The survey indicated that executives’ evaluation of the current business situation has slightly improved to a net positive of 12% in Q1 2026, up from 11% net positive in Q3 2025. However, future expectations have weakened to 8% net positive, down from 26% net positive in Q3 2025.

Additionally, the report noted that promotional activities are expected to decline for the second consecutive quarter, with executives reporting a 31% net negative outlook on promotional endeavors.

AGA Continues Critique of Prediction Markets

The report characterized prediction markets as a major concern for regulated gaming operators. Approximately 81% of executives perceive prediction markets as a “very significant” threat to the regulated gaming industry.

“Illegal sports betting via sports event contracts is increasingly infringing upon the legal, state, and tribal-regulated operators,” Miller cautioned. “The regulated industry considers this a substantial threat and will persist in efforts to defend the integrity of our sector.”

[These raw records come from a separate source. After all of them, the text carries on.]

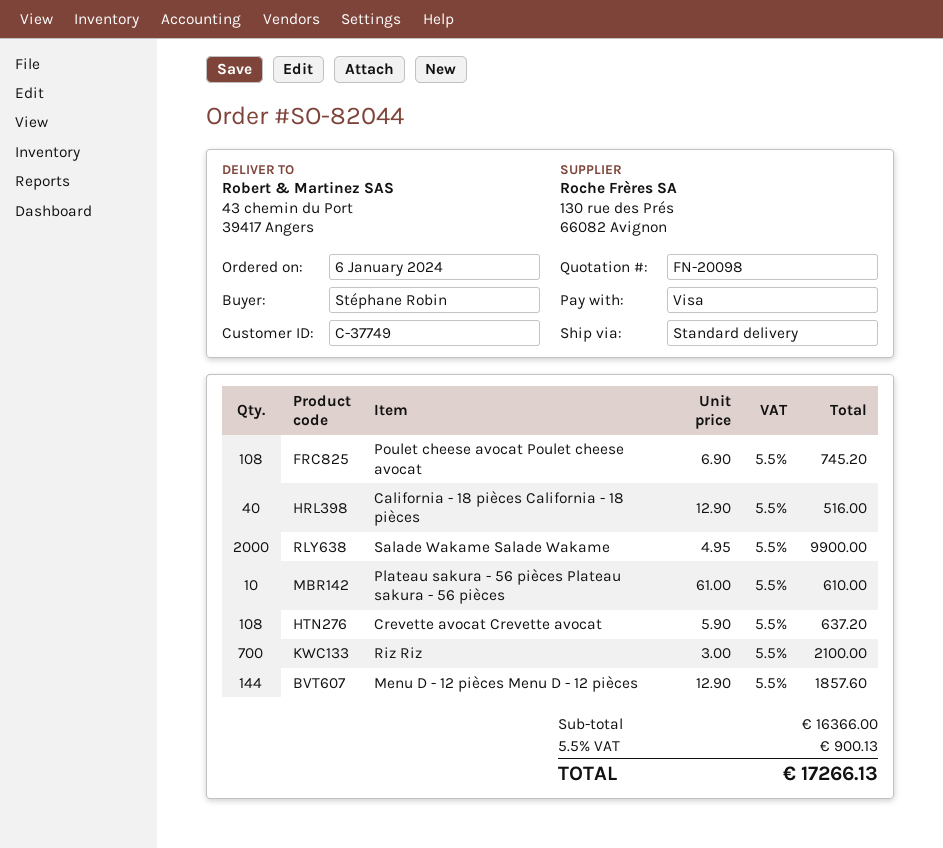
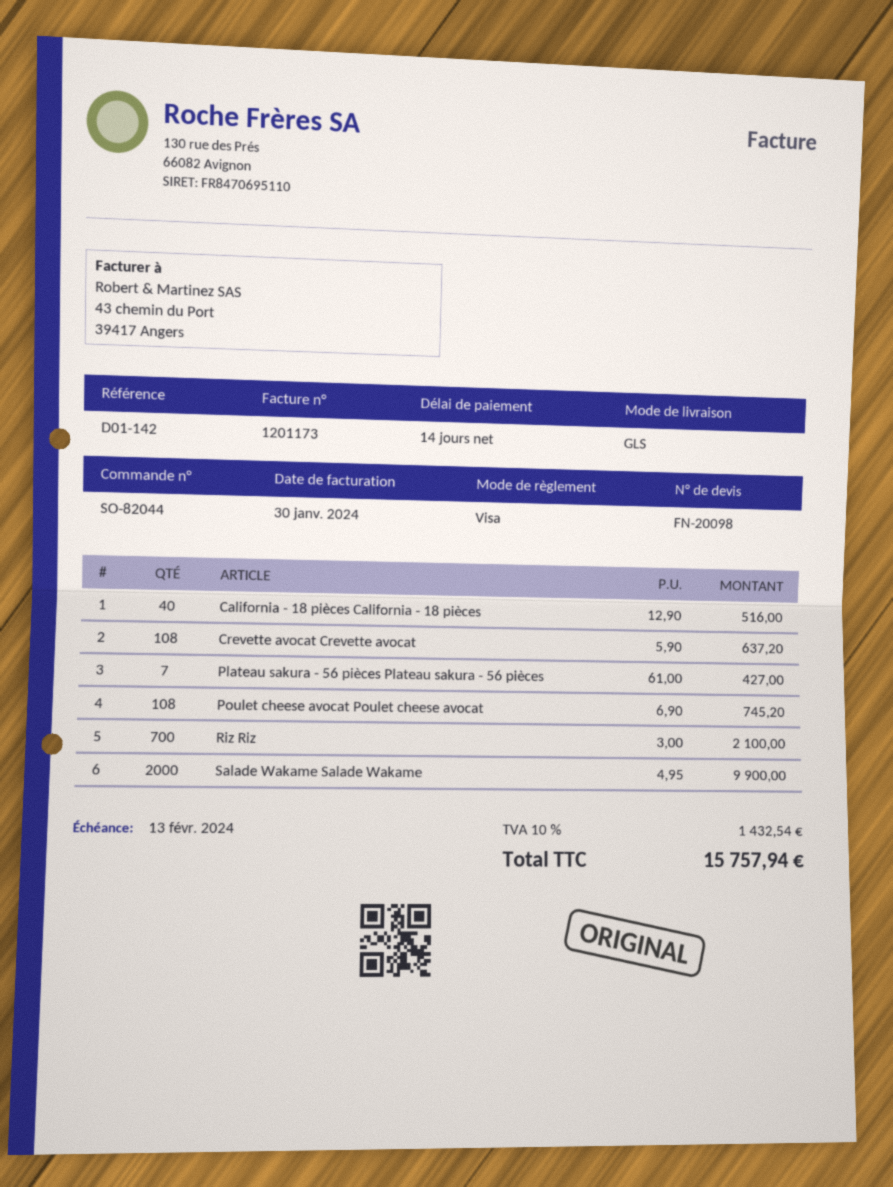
shipping method: standard -> GLS
Plateau sakura - 56 pièces Plateau sakura - 56 pièces: 10 x 61.00 = 610.00 -> 7 x 61.00 = 427.00
Menu D - 12 pièces Menu D - 12 pièces: 144 x 12.90 = 1857.60 -> none
tax: 5.5% = 900.13 -> 10% = 1432.54
total: 17266.13 -> 15757.94

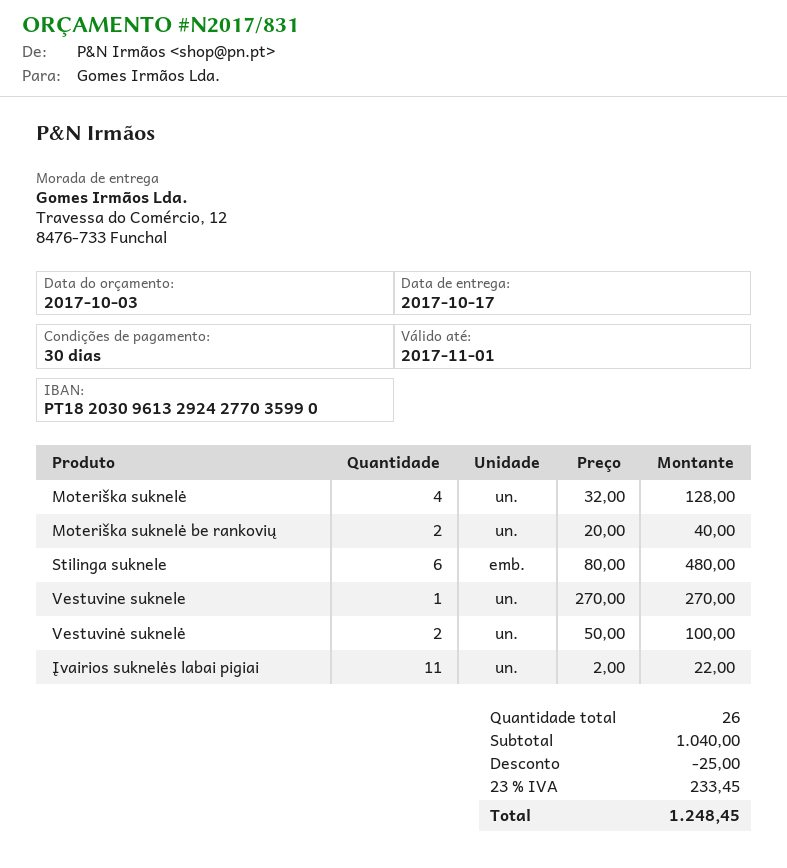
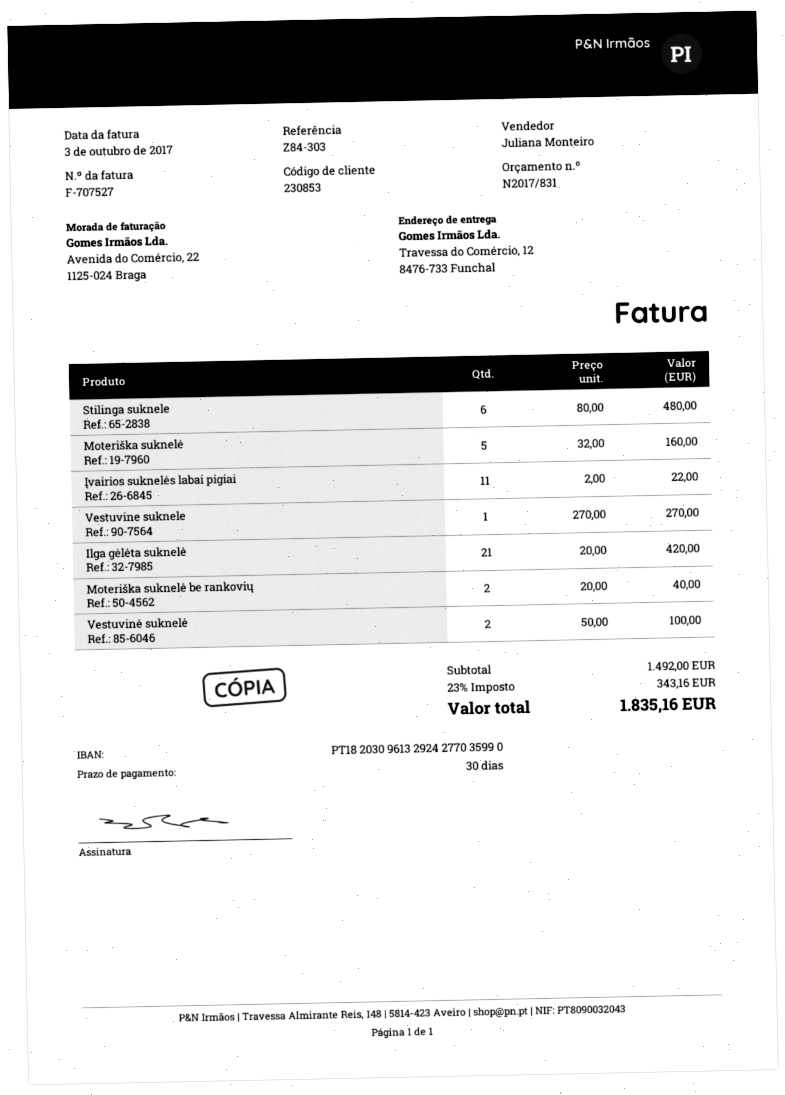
Moteriška suknelė: 4 x 32.00 = 128.00 -> 5 x 32.00 = 160.00
Ilga gėlėta suknelė: none -> 21 x 20.00 = 420.00
subtotal: 1040.00 -> 1492.00
discount: 25.00 -> none
tax: 23% = 233.45 -> 23% = 343.16
total: 1248.45 -> 1835.16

Previously, the AGA has opposed sports event contracts, including aJanuary letter to Congress highlighting issues connected to the Commodity Futures Trading Commission’s self-certification procedures employed by prediction markets.

The association, along with the Indian Gaming Association, contends that these practices undermine state laws and tribal sovereignty while exploiting CFTC regulatory authority. Additionally, the AGA has reached out to sports leagues to discourage partnerships with prediction markets.

This issue has also created division within the industry. DraftKings, FanDuel, and bet365 distanced themselves from the AGA in part due to the association’s stance regarding prediction markets, with DraftKings and FanDuel exiting after establishing their own CFTC-supported prediction market platforms.

Other Operating Pressures Identified

Executives have also reported various operational pressures. Federal regulatory apprehensions were cited by 46% of executives as hindering operations, an increase from 29% in Q3 2025. Competition from emerging forms of gaming was mentioned by 42%, an increase from 25% last autumn. Employee wages continued to be highlighted as the primary expense pressure, as indicated by 54% of respondents, while hiring outlooks have remained negative for the seventh consecutive survey.

Operating Pressures

Economic and political uncertainties persist in exerting pressure on the industry. The report identifies inflation, tariffs, geopolitical conflicts, supply chain issues, disturbances in the Middle East, and escalating fuel prices as detrimental factors influencing profit margins and consumer expenditure.

Casino hotel event activity remains above pre-pandemic levels, with proposals for business meetings and social events increasing by 2% compared to the preceding year. This indicates a sustained demand for event bookings at casino hotels.

Among suppliers of gaming equipment, sentiment has improved. Supplier expectations for capital investment reached a net positive of 55%, the highest since the initiation of the survey, with 80% of suppliers anticipating increased capital investment, 60% expecting higher replacement sales, and 20% forecasting growth in sales for new or expanded usage.

The AGA emphasized that this outlook is based on executive sentiment, gaming activity, and economic metrics. The Q1 2026 survey encompassed responses from 26 gaming executives.